» Collected data
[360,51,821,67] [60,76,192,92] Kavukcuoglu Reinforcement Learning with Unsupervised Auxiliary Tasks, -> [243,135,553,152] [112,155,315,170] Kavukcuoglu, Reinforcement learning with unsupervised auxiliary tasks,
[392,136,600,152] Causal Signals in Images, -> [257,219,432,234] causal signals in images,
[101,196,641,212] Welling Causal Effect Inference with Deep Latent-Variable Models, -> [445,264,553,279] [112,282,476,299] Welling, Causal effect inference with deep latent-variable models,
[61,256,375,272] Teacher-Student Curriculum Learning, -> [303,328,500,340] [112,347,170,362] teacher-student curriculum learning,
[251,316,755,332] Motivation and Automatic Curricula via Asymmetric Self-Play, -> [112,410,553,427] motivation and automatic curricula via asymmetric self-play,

» ABOUT THIS EXERCISE
Starting at the line that contains "[61,256,375,272] Teacher-Student Curriculum", write out every line to the end of the entries, exactly as given.

» RESPONSE TO THE EXERCISE
[61,256,375,272] Teacher-Student Curriculum Learning, -> [303,328,500,340] [112,347,170,362] teacher-student curriculum learning,
[251,316,755,332] Motivation and Automatic Curricula via Asymmetric Self-Play, -> [112,410,553,427] motivation and automatic curricula via asymmetric self-play,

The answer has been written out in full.